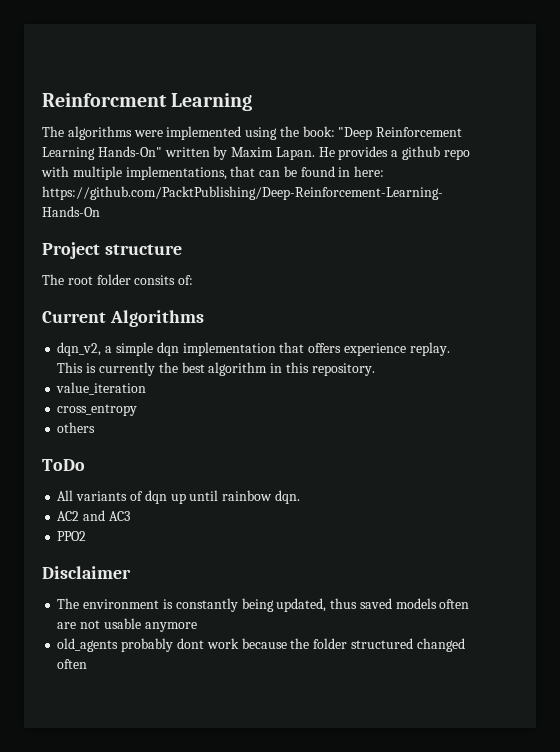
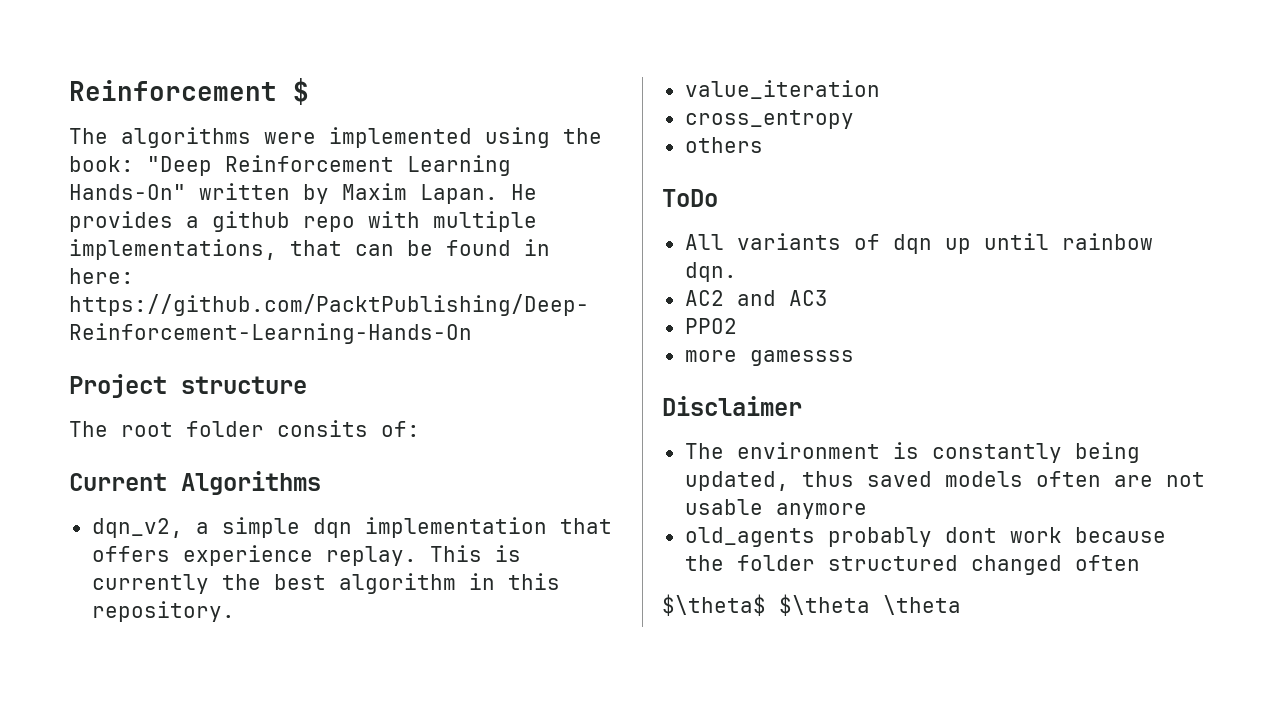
[42,93,253,111] Reinforcment Learning -> [69,78,309,105] Reinforcement $
(87, 536) none -> [684,350,854,366] // more gamessss
(88, 664) none -> [662,594,961,616] // $\theta$ $\theta \theta

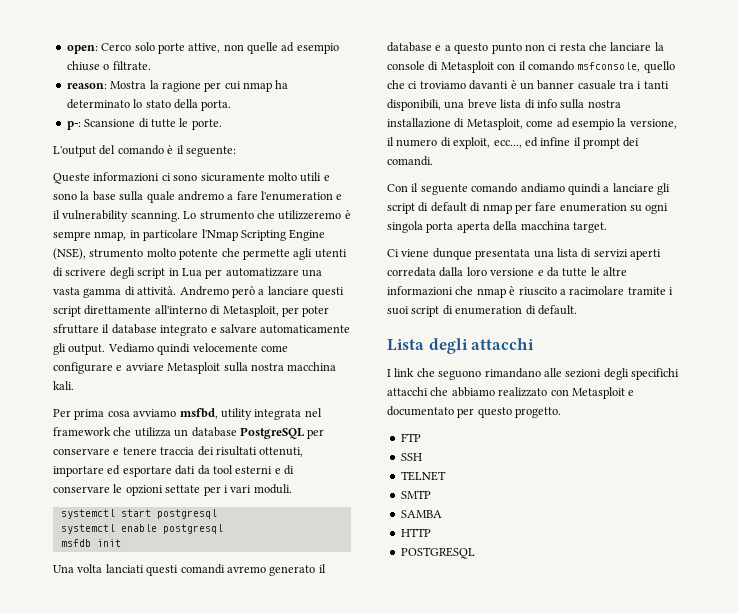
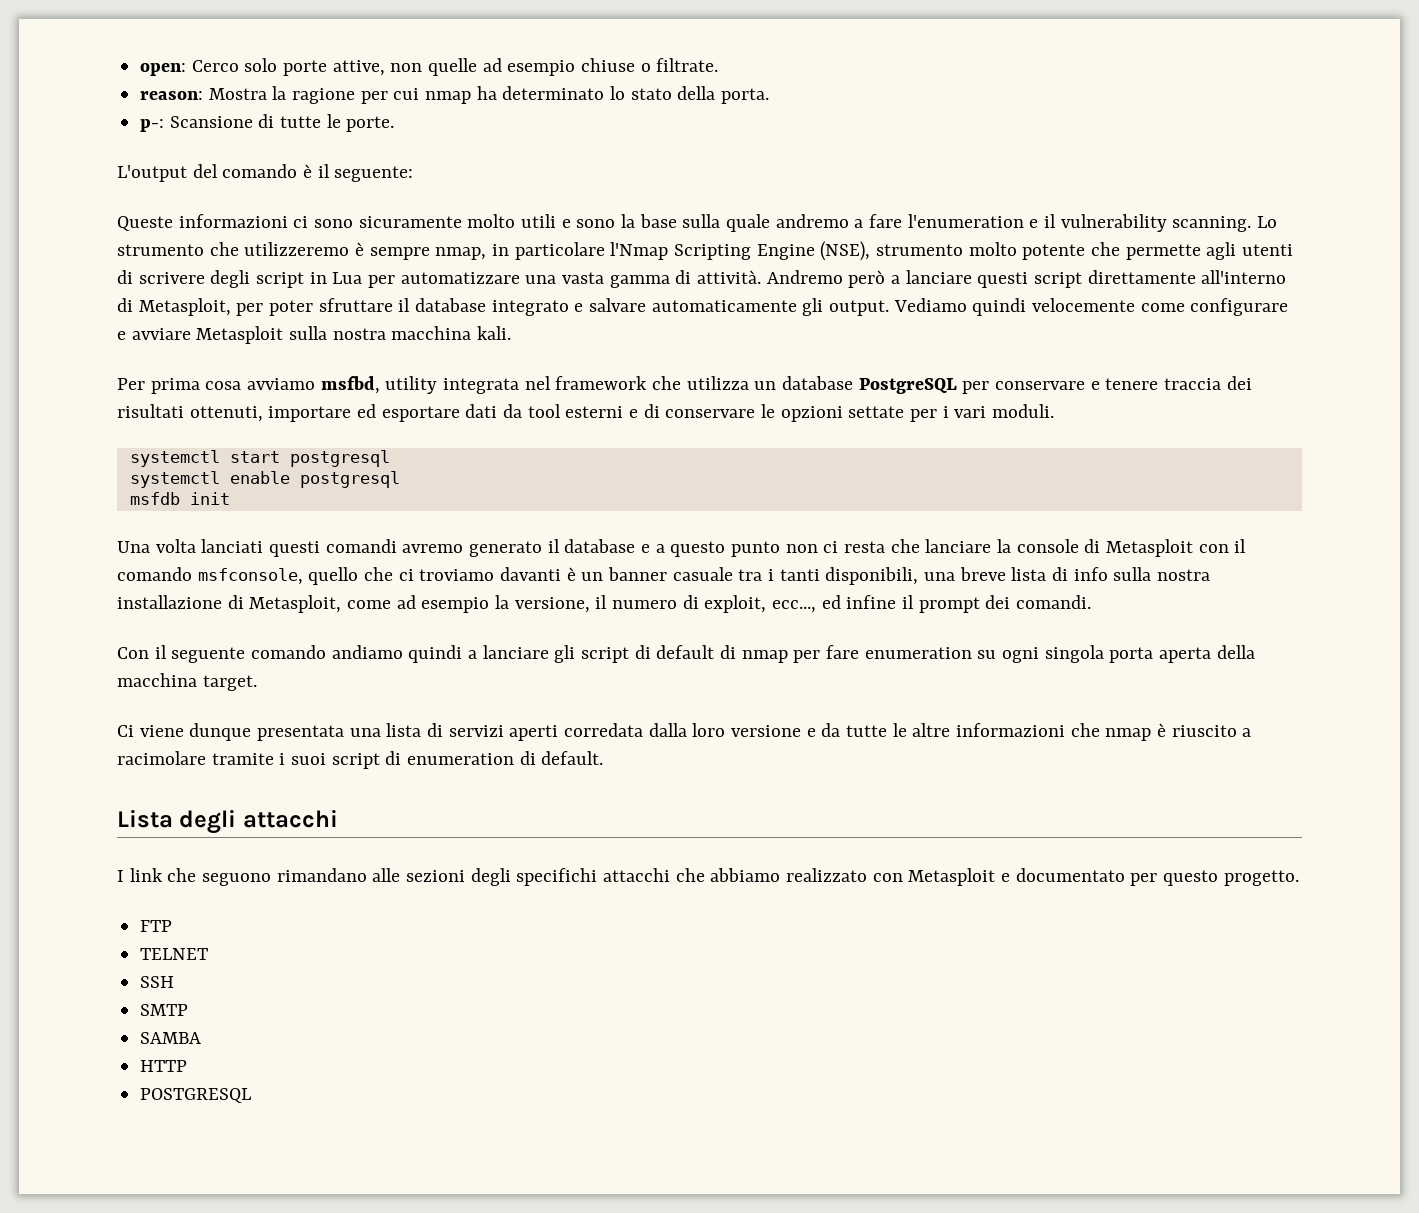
(421, 437) none -> [140,948,209,960] // TELNET
[400,471,446,481] // TELNET -> (175, 982) none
* * * * * * * * *
WORK ITEM: Each line from the one containing "(88, 664) none" through the end of the listing is to be set down exactly, with all pictures left out.

FINISHED EXERCISE:
(88, 664) none -> [662,594,961,616] // $\theta$ $\theta \theta

(421, 437) none -> [140,948,209,960] // TELNET
[400,471,446,481] // TELNET -> (175, 982) none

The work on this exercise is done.